• Assignment: In your copy, leave out the pictures and repeat the entries below exactly.

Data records
▬▬▬

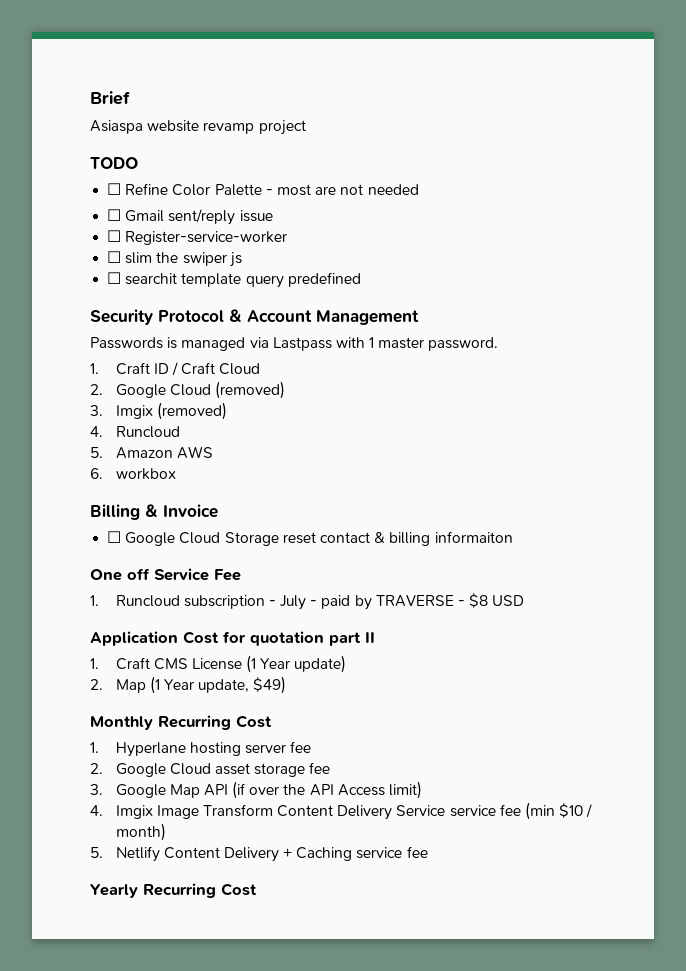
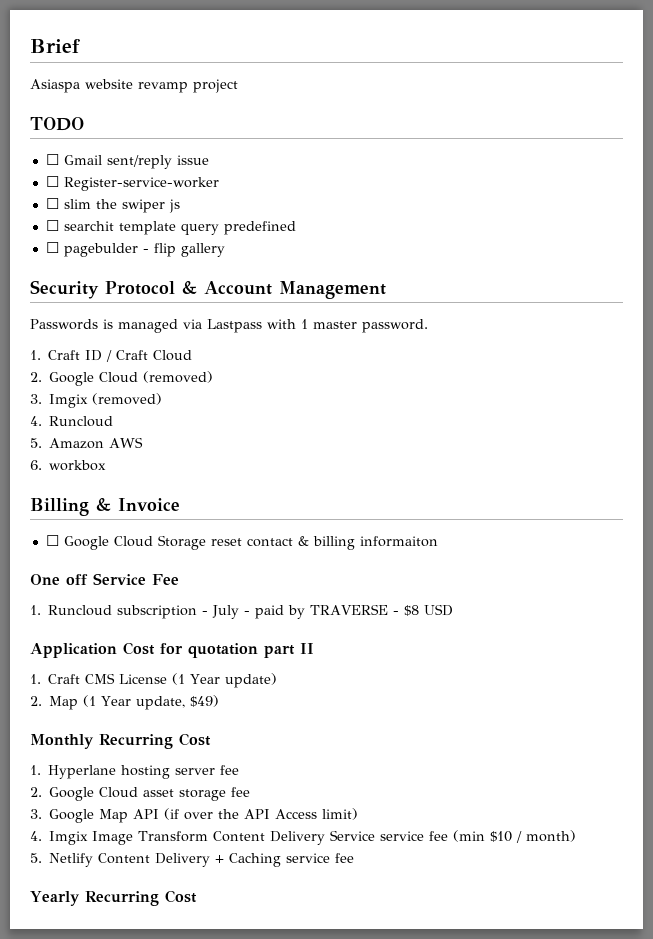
- ☐ Refine Color Palette - most are not needed
+ ☐ pagebulder - flip gallery

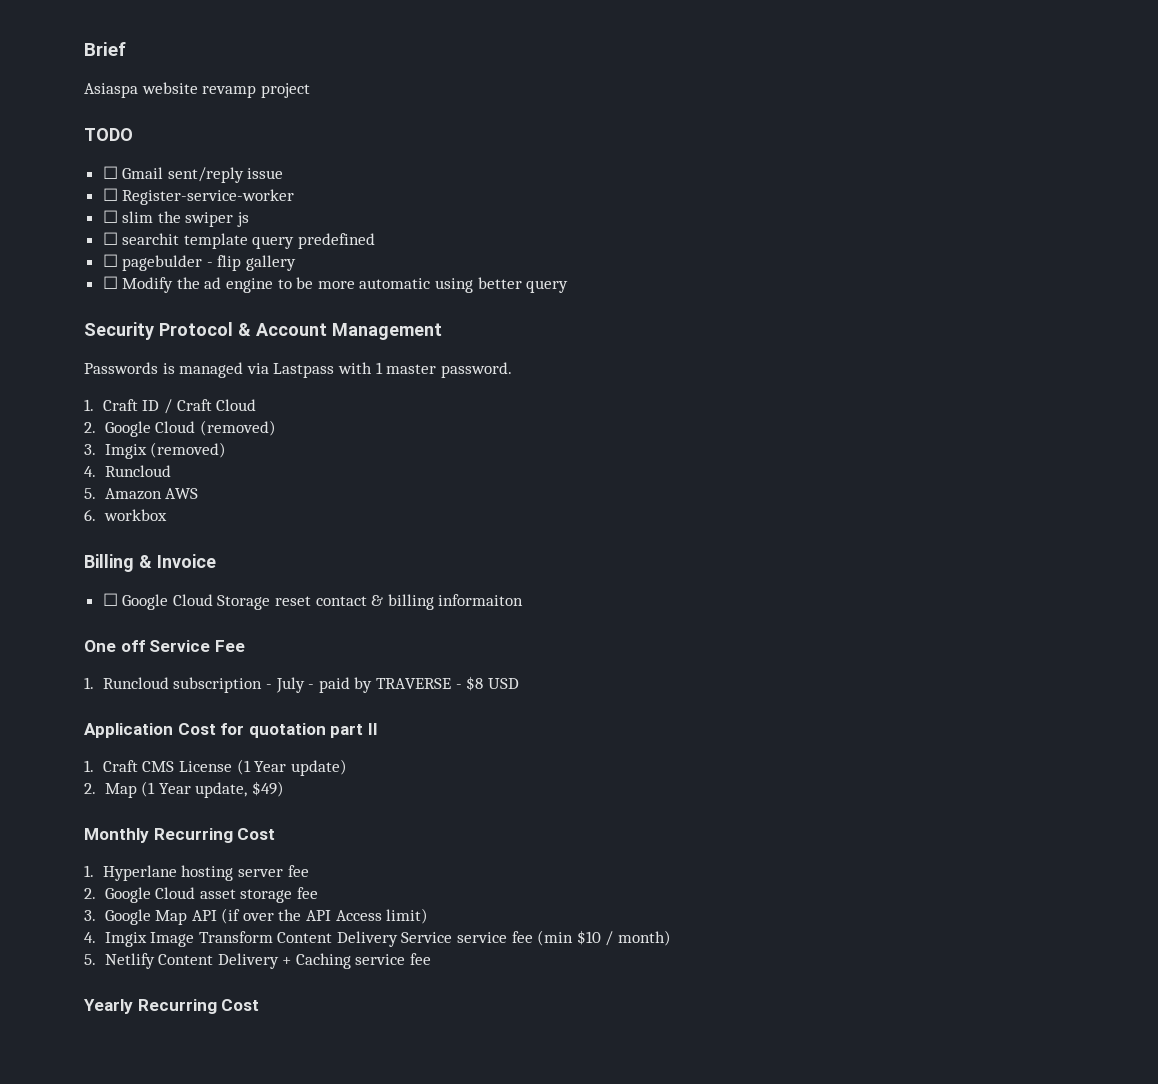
+ ☐ Modify the ad engine to be more automatic using better query

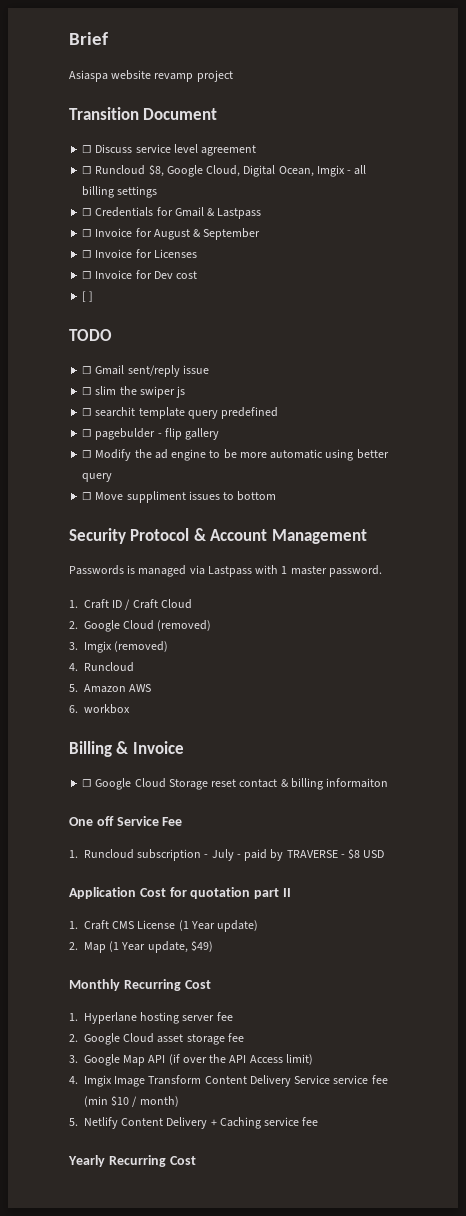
+ Transition Document
+ ☐ Discuss service level agreement
+ ☐ Runcloud $8, Google Cloud, Digital Ocean, Imgix - all billing settings
+ ☐ Credentials for Gmail & Lastpass
+ ☐ Invoice for August & September
+ ☐ Invoice for Licenses
+ ☐ Invoice for Dev cost
+ [ ]
- ☐ Register-service-worker
+ ☐ Move suppliment issues to bottom

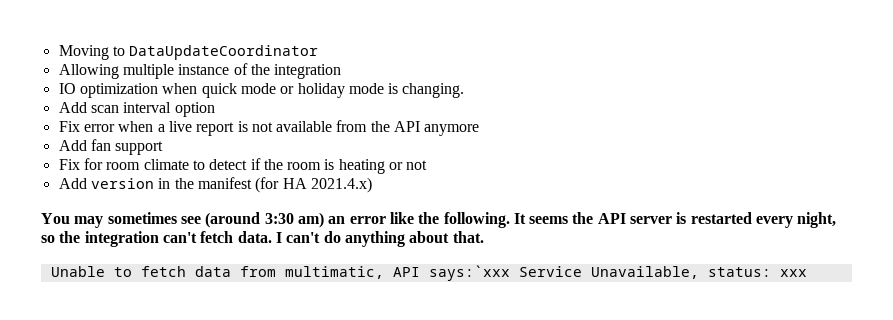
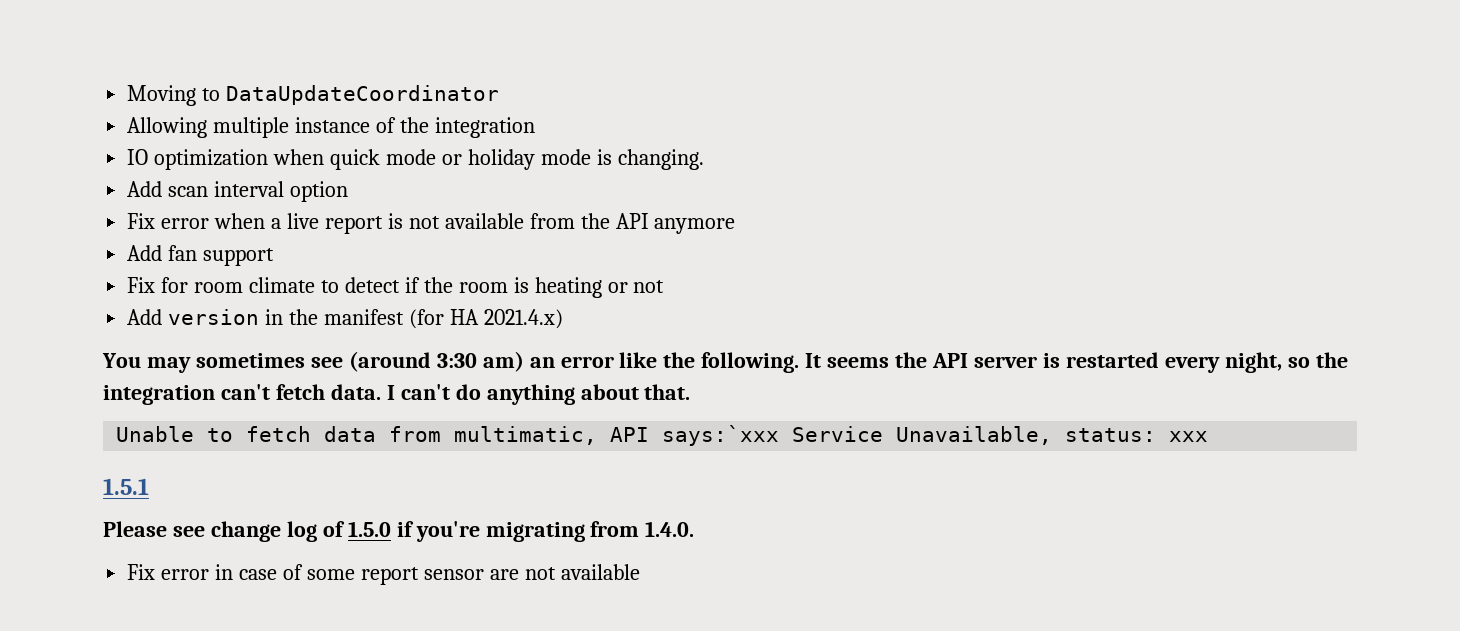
+ 1.5.1
+ Please see change log of 1.5.0 if you're migrating from 1.4.0.
+ Fix error in case of some report sensor are not available

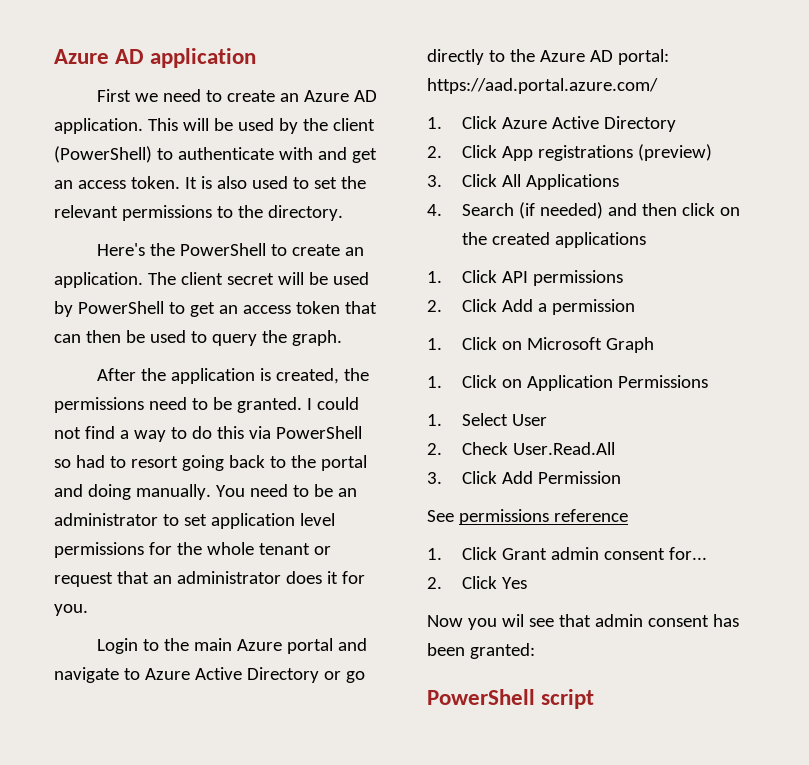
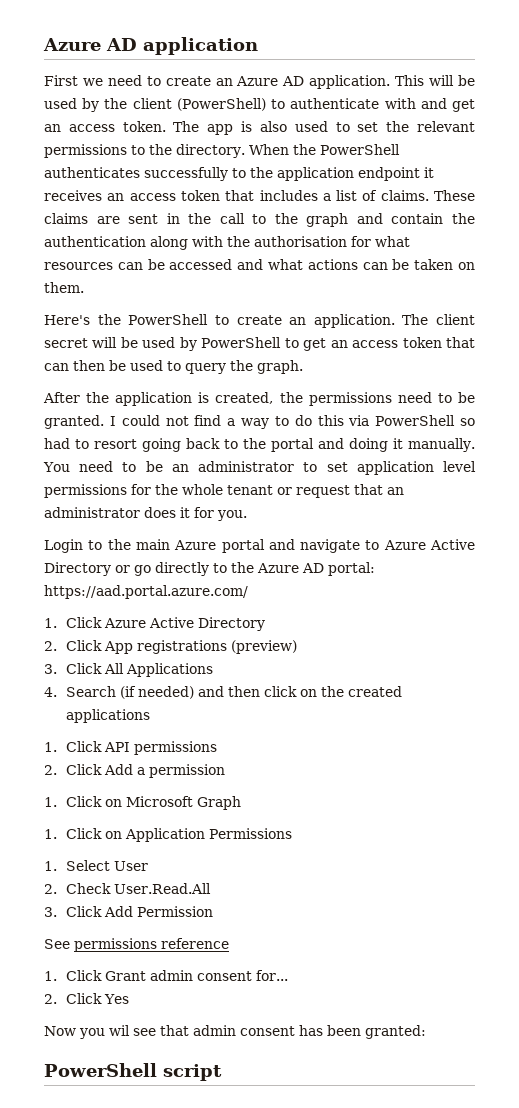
- It is also used to set the relevant permissions to the directory.
+ The app is also used to set the relevant permissions to the directory. When the PowerShell authenticates successfully to the application endpoint it receives an access token that includes a list of claims. These claims are sent in the call to the graph and contain the authentication along with the authorisation for what resources can be accessed and what actions can be taken on them.
- I could not find a way to do this via PowerShell so had to resort going back to the portal and doing manually.
+ I could not find a way to do this via PowerShell so had to resort going back to the portal and doing it manually.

▬▬▬

• Your solution:
- ☐ Refine Color Palette - most are not needed
+ ☐ pagebulder - flip gallery

+ ☐ Modify the ad engine to be more automatic using better query

+ Transition Document
+ ☐ Discuss service level agreement
+ ☐ Runcloud $8, Google Cloud, Digital Ocean, Imgix - all billing settings
+ ☐ Credentials for Gmail & Lastpass
+ ☐ Invoice for August & September
+ ☐ Invoice for Licenses
+ ☐ Invoice for Dev cost
+ [ ]
- ☐ Register-service-worker
+ ☐ Move suppliment issues to bottom

+ 1.5.1
+ Please see change log of 1.5.0 if you're migrating from 1.4.0.
+ Fix error in case of some report sensor are not available

- It is also used to set the relevant permissions to the directory.
+ The app is also used to set the relevant permissions to the directory. When the PowerShell authenticates successfully to the application endpoint it receives an access token that includes a list of claims. These claims are sent in the call to the graph and contain the authentication along with the authorisation for what resources can be accessed and what actions can be taken on them.
- I could not find a way to do this via PowerShell so had to resort going back to the portal and doing manually.
+ I could not find a way to do this via PowerShell so had to resort going back to the portal and doing it manually.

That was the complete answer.